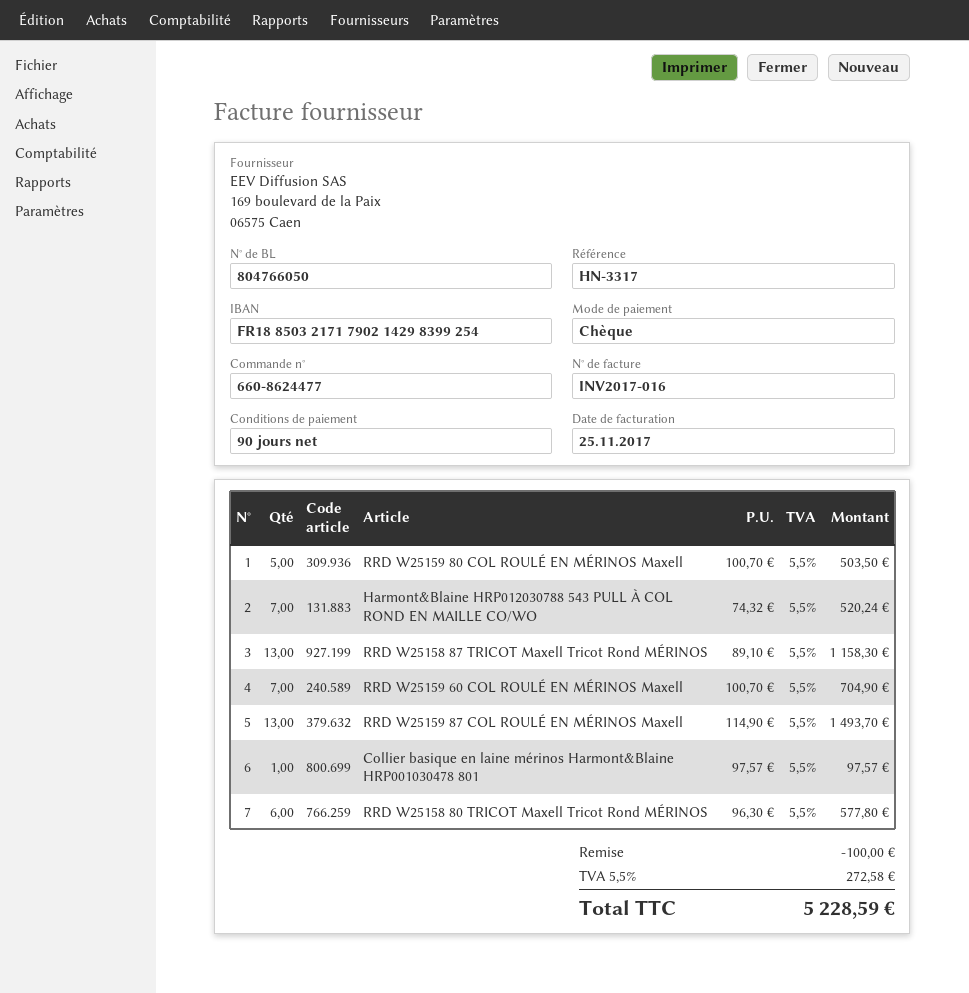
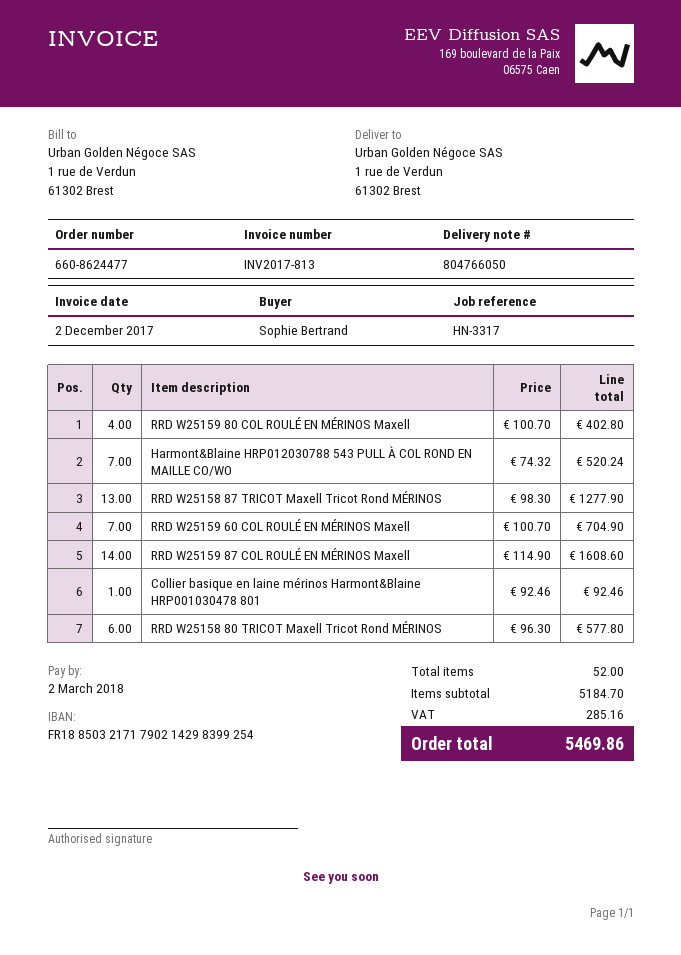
invoice number: INV2017-016 -> INV2017-813
invoice date: 2017-11-25 -> 2017-12-02
RRD W25159 80 COL ROULÉ EN MÉRINOS Maxell: 5 x 100.70 = 503.50 -> 4 x 100.70 = 402.80
RRD W25158 87 TRICOT Maxell Tricot Rond MÉRINOS: 13 x 89.10 = 1158.30 -> 13 x 98.30 = 1277.90
RRD W25159 87 COL ROULÉ EN MÉRINOS Maxell: 13 x 114.90 = 1493.70 -> 14 x 114.90 = 1608.60
Collier basique en laine mérinos Harmont&Blaine HRP001030478 801: 1 x 97.57 = 97.57 -> 1 x 92.46 = 92.46
discount: 100.00 -> none
tax: 272.58 -> 285.16
total: 5228.59 -> 5469.86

| Assignment |
Every line that holds the word "ROULÉ" should be copied from the listing.

| Solution to the exercise |
RRD W25159 80 COL ROULÉ EN MÉRINOS Maxell: 5 x 100.70 = 503.50 -> 4 x 100.70 = 402.80
RRD W25159 87 COL ROULÉ EN MÉRINOS Maxell: 13 x 114.90 = 1493.70 -> 14 x 114.90 = 1608.60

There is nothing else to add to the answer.